If Your Documentation Suffers, 'So Has Your Defense'

ACEP News
September 2009

BY Doug Brunk
Elsevier Global Medical News

CORONADO, CALIF. -- In his dual roles as an emergency physician and health care lawyer, Dr. Michael Frank has observed an increasing number of patients seeking printouts of their medical records--and finding documentation that is incomplete, inaccurate, or completely wrong.

"If you want to spend more time with patients to the exclusion of certain documentation, that's fine," he said at a conference on reimbursement sponsored by the American College of Emergency Physicians. "Just understand that if and when you get sued--even though it may not be fair--if the documentation has suffered, so has your defense."

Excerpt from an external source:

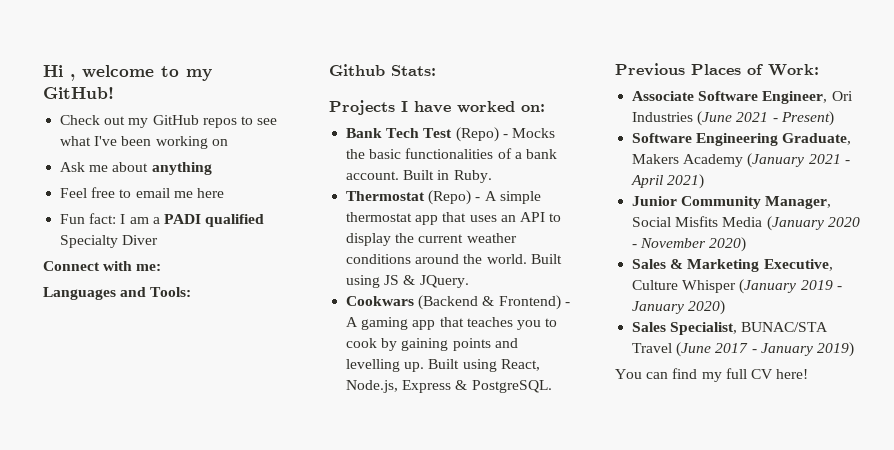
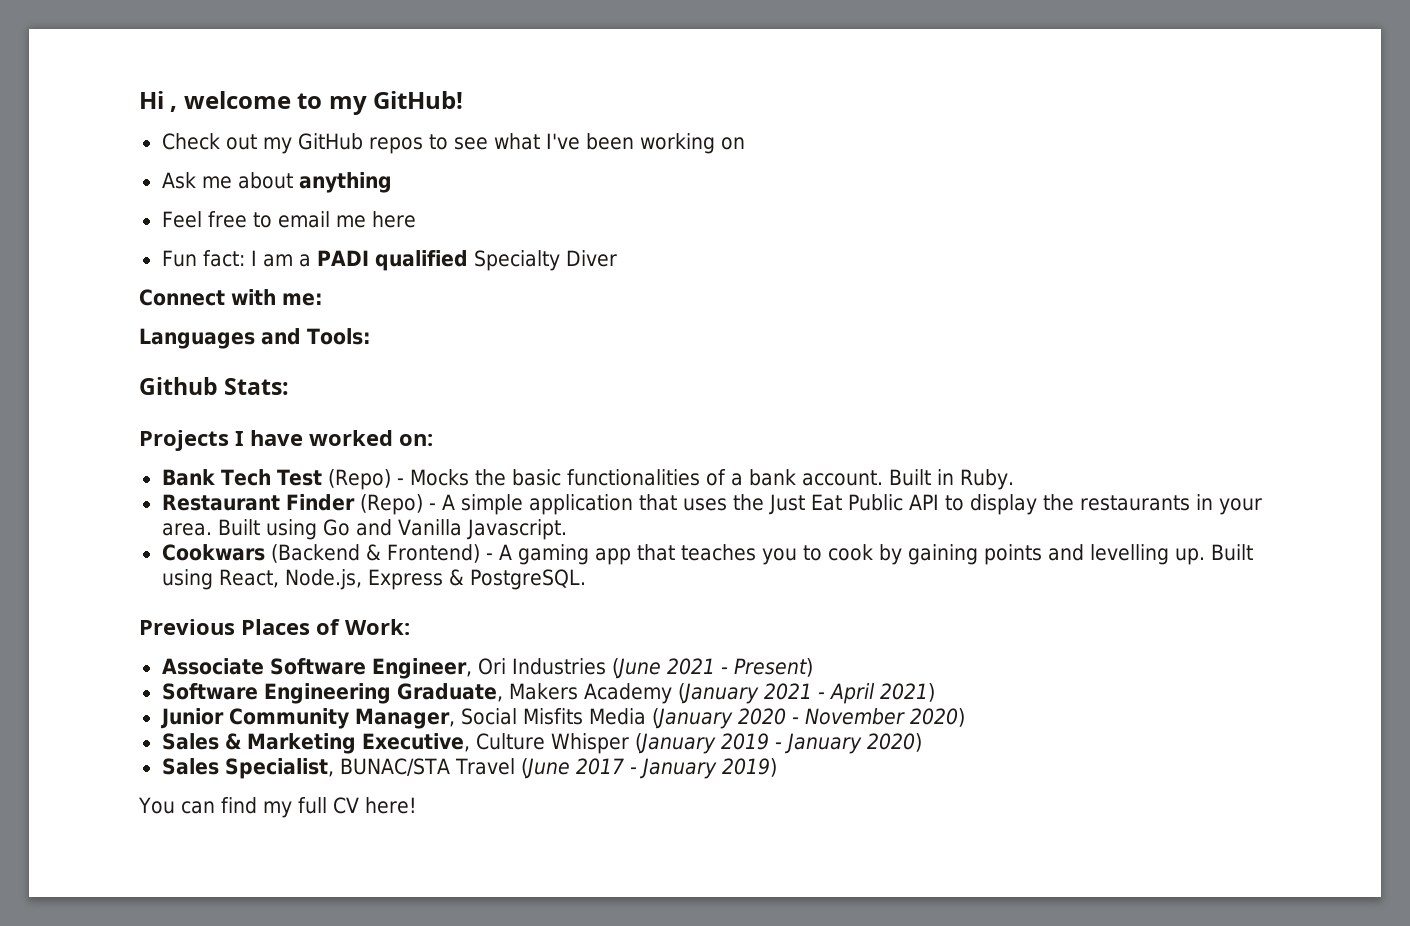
[346,191,426,201] Thermostat -> [161,494,355,511] Restaurant Finder
[346,212,562,225] [346,233,517,246] [346,254,562,264] [346,275,469,288] thermostat app that uses an API to display the current weather conditions around the world. Built using JS & JQuery. -> [528,494,1262,515] [161,519,567,540] application that uses the Just Eat Public API to display the restaurants in your area. Built using Go and Vanilla Javascript.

Dr. Frank, general counsel and director of risk management for Canton, Ohio-based Emergency Medicine Physicians, discussed the case of a 51-year-old woman who presented to the emergency department complaining of a dog bite laceration to the finger. The laceration was repaired under digital block, and she was discharged. The treating physician used an electronic medical records system to enter the details of her visit.

After receiving a printed version of her medical chart in the mail, the patient wrote notes of correction next to several items and returned it to the physician. For example, the vital signs and physical exam section of the chart indicated no evidence of significant external trauma. But in that section, the patient wrote "dog bite to hand."

According to the chart, she underwent an ENT exam, but the patient wrote that this "did not happen."

The chart also indicated that there was no evidence of local chest wall tenderness or external injury (patient wrote "never looked or touched"), and that the breath sounds were normal (patient wrote "never listened").

"We are seeing more complaints from patients who are saying, 'This didn't happen,' that the documentation was wrong," Dr. Frank said. "This is true, for example, for a review of systems. It has very little to do with our clinical practice, but it's a requirement for certain documentation. So, if we're documenting a review of systems that weren't really done, or we're doing an examination and we're documenting part of that examination that wasn't really done, we are opening ourselves up to fraud allegations.

"This is a trend," he added. "You'd better be careful that what you're documenting is exactly what you do, because patients are reading the medical record."

He went on to note that physicians who cancel the medical bill of a patient who may be unhappy with the services rendered or who threatens to sue don't necessarily put themselves at risk from a legal standpoint.

"The fundamental basic law of evidence in any litigation is that in order to be admissible, evidence has to be relevant," said Dr. Frank, who is also chairman of the board of trustees and an attending emergency physician at Summa Barberton Hospital in Barberton, Ohio. "The issue of whether you cancel the bill or not is not relevant to the issue of whether the care you provided was or was not below the standard of care. There are lots of different reasons for why you might want to cancel a bill. There is no algorithmic answer to when you should cancel a bill or when you shouldn't."

If you don't cancel a bill in a case where a patient is really upset, "that might lead that person to pursue a lawsuit," he added. "If you do cancel a bill, it's possible that they might interpret that as a sign of weakness or that you did something wrong."

If you believe the care you provided was inappropriate, "you should cancel those bills," he advised. "On the other hand, if you feel you didn't do anything wrong, then it becomes a matter of public relations and customer satisfaction. In the long run, it might be worth your time to foot that bill."